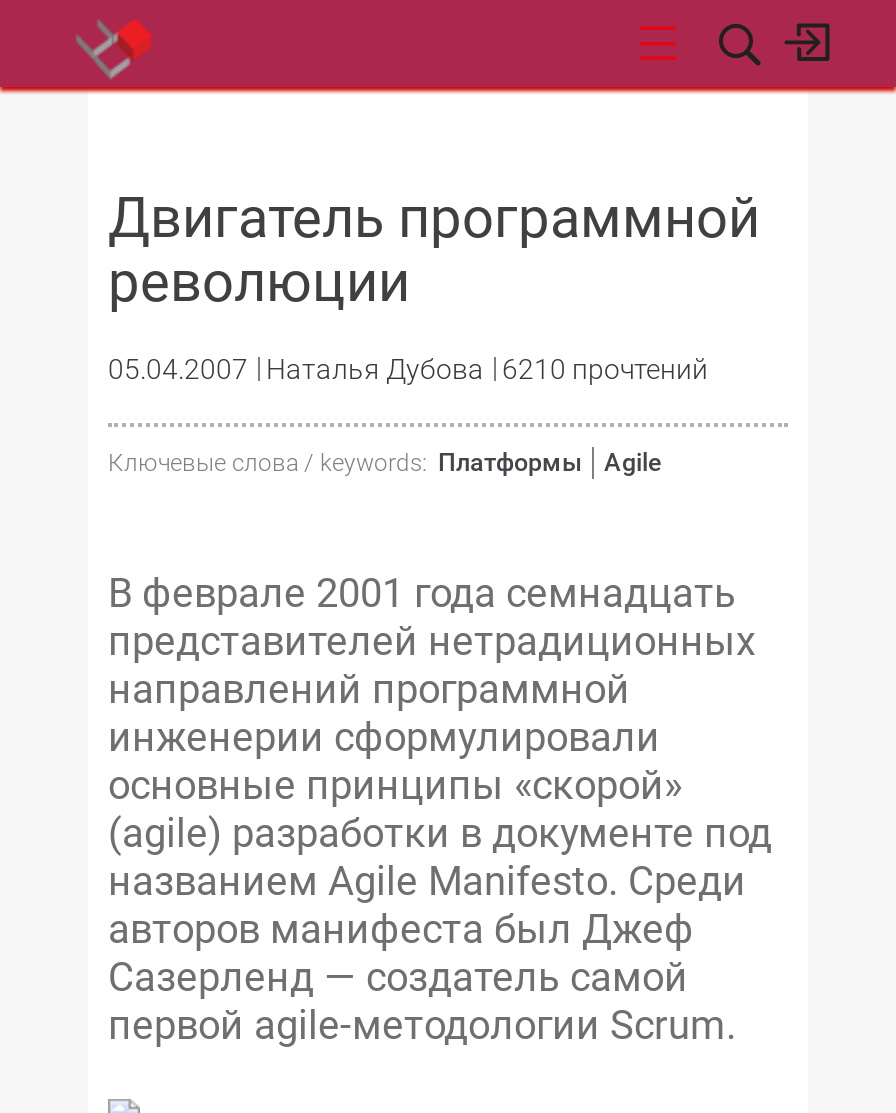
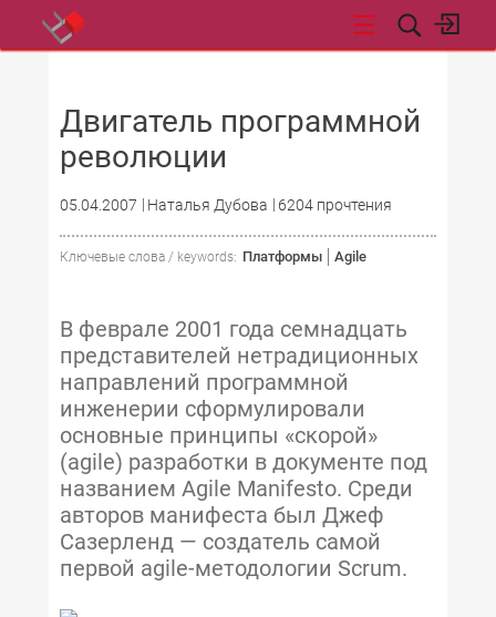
[108,353,708,385] 05.04.2007 Наталья Дубова 6210 прочтений -> [60,196,392,214] 05.04.2007 Наталья Дубова 6204 прочтения

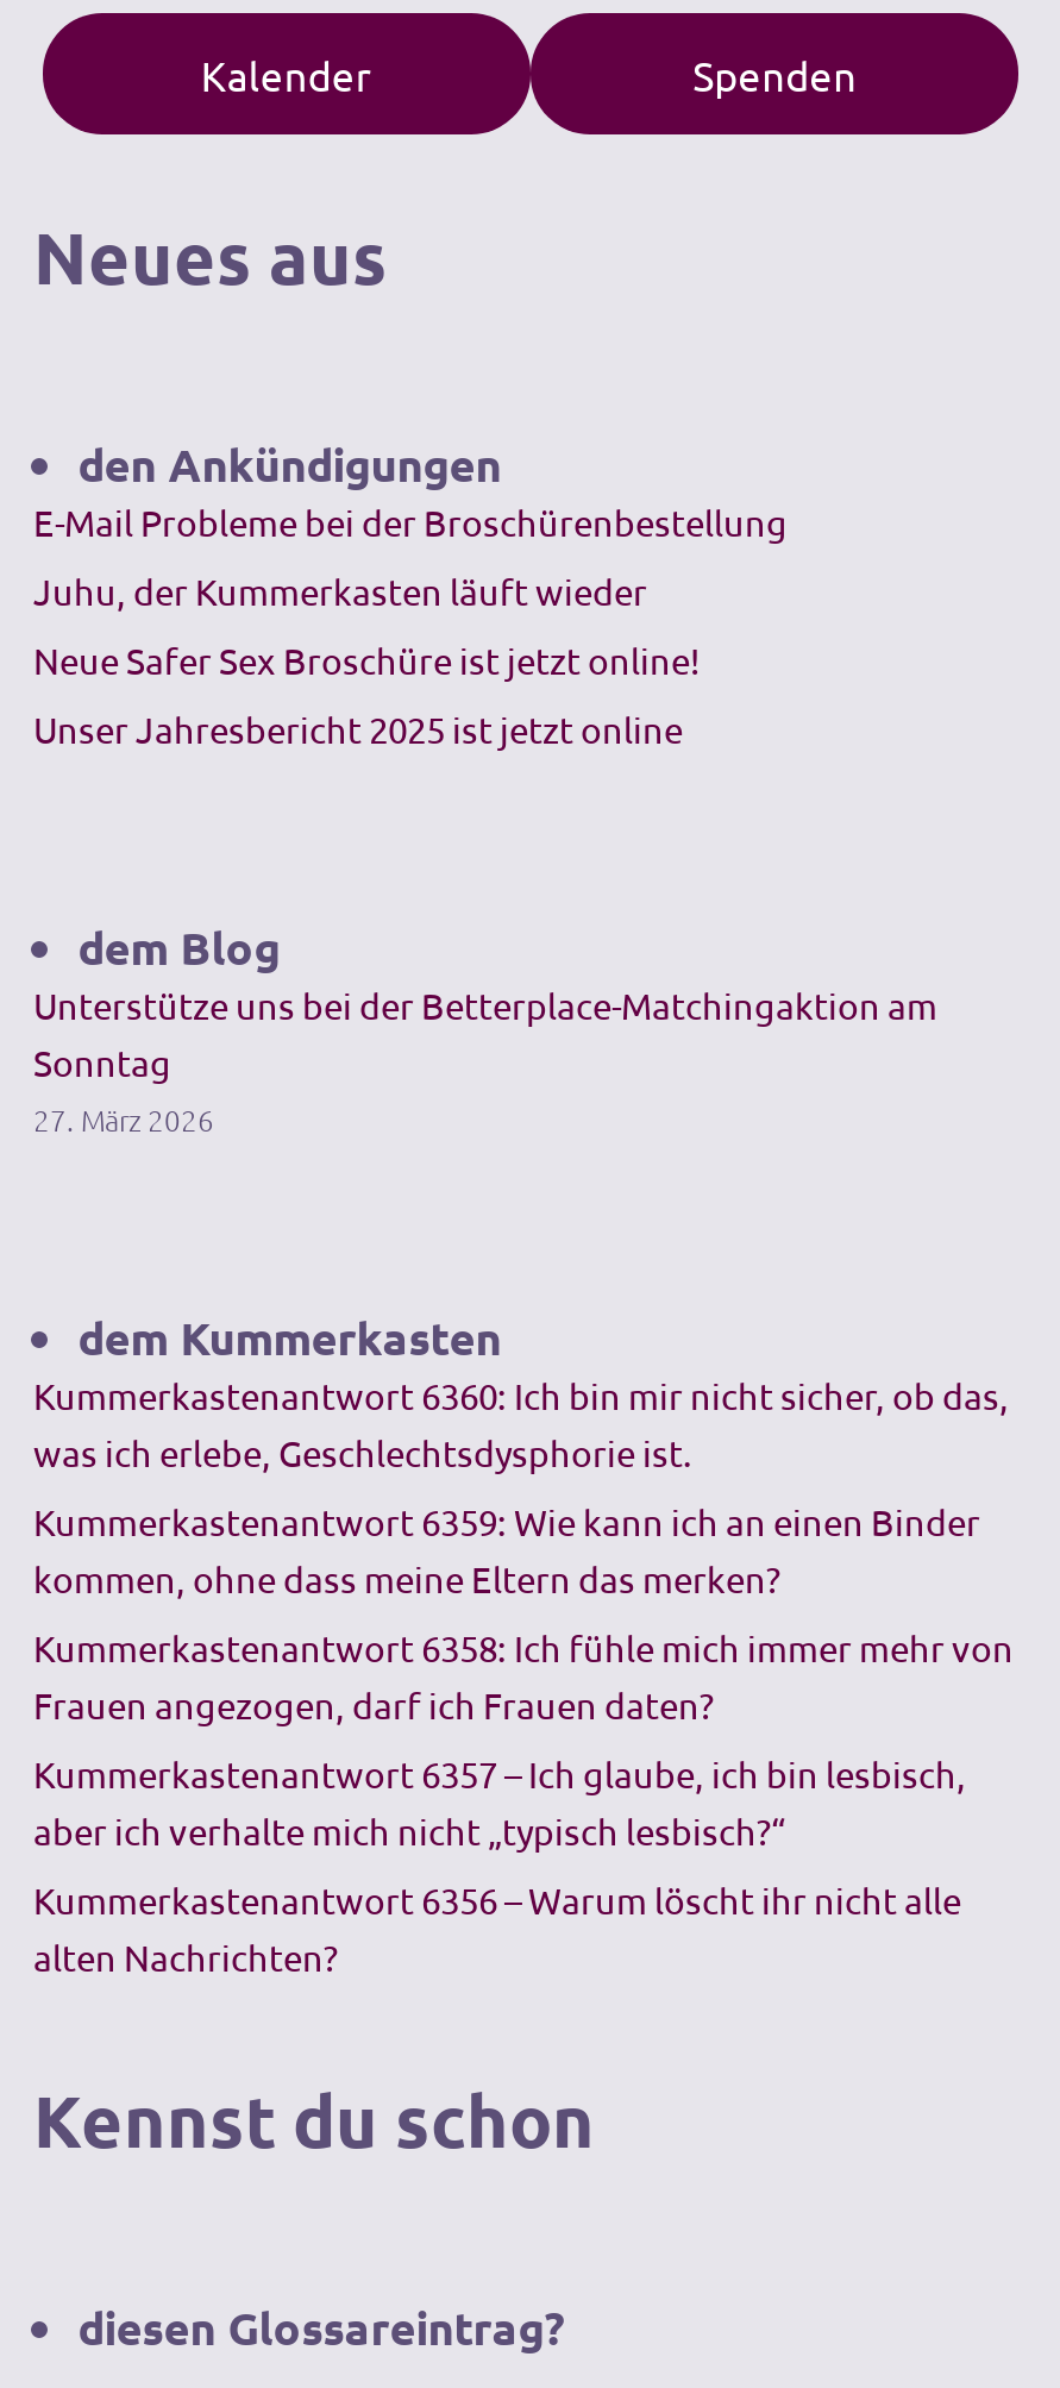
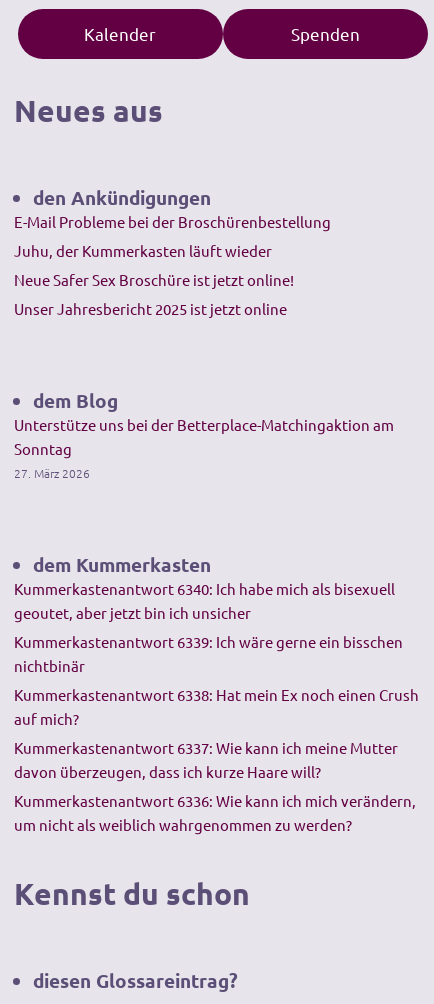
[33,1372,1009,1474] Kummerkastenantwort 6360: Ich bin mir nicht sicher, ob das, | was ich erlebe, Geschlechtsdysphorie ist. -> [14,579,395,622] Kummerkastenantwort 6340: Ich habe mich als bisexuell | geoutet, aber jetzt bin ich unsicher
[33,1498,980,1600] Kummerkastenantwort 6359: Wie kann ich an einen Binder | kommen, ohne dass meine Eltern das merken? -> [14,632,403,675] Kummerkastenantwort 6339: Ich wäre gerne ein bisschen | nichtbinär
[33,1624,1014,1726] Kummerkastenantwort 6358: Ich fühle mich immer mehr von | Frauen angezogen, darf ich Frauen daten? -> [14,685,419,728] Kummerkastenantwort 6338: Hat mein Ex noch einen Crush | auf mich?
[33,1750,966,1853] Kummerkastenantwort 6357 – Ich glaube, ich bin lesbisch, | aber ich verhalte mich nicht „typisch lesbisch?“ -> [14,738,398,781] Kummerkastenantwort 6337: Wie kann ich meine Mutter | davon überzeugen, dass ich kurze Haare will?
[33,1876,961,1979] Kummerkastenantwort 6356 – Warum löscht ihr nicht alle | alten Nachrichten? -> [14,791,416,834] Kummerkastenantwort 6336: Wie kann ich mich verändern, | um nicht als weiblich wahrgenommen zu werden?

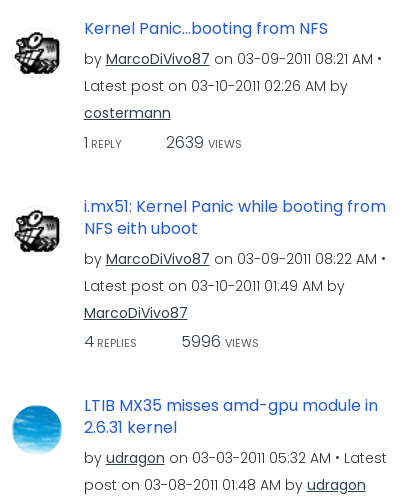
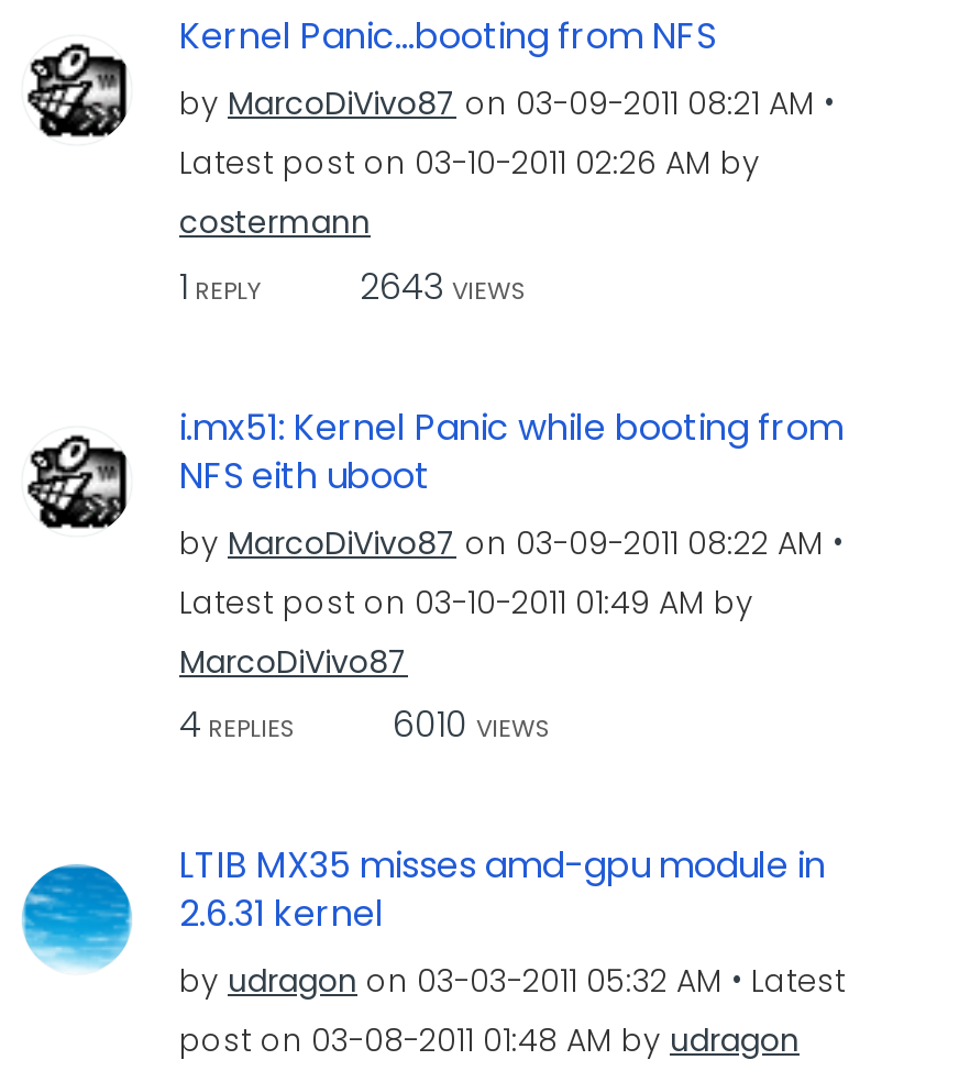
[84,130,242,154] 1 REPLY 2639 VIEWS -> [179,261,527,311] 1 REPLY 2643 VIEWS
[84,330,258,353] 4 REPLIES 5996 VIEWS -> [179,699,551,750] 4 REPLIES 6010 VIEWS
_ _ _
EXERCISE –
Please retype, exactly as they appear, the lines from the one with "[33,1624,1014,1726] Kummerkastenantwort 6358: Ich" through the final line of the material, both included, and drop any pictures.

EXERCISE ANSWER –
[33,1624,1014,1726] Kummerkastenantwort 6358: Ich fühle mich immer mehr von | Frauen angezogen, darf ich Frauen daten? -> [14,685,419,728] Kummerkastenantwort 6338: Hat mein Ex noch einen Crush | auf mich?
[33,1750,966,1853] Kummerkastenantwort 6357 – Ich glaube, ich bin lesbisch, | aber ich verhalte mich nicht „typisch lesbisch?“ -> [14,738,398,781] Kummerkastenantwort 6337: Wie kann ich meine Mutter | davon überzeugen, dass ich kurze Haare will?
[33,1876,961,1979] Kummerkastenantwort 6356 – Warum löscht ihr nicht alle | alten Nachrichten? -> [14,791,416,834] Kummerkastenantwort 6336: Wie kann ich mich verändern, | um nicht als weiblich wahrgenommen zu werden?

[84,130,242,154] 1 REPLY 2639 VIEWS -> [179,261,527,311] 1 REPLY 2643 VIEWS
[84,330,258,353] 4 REPLIES 5996 VIEWS -> [179,699,551,750] 4 REPLIES 6010 VIEWS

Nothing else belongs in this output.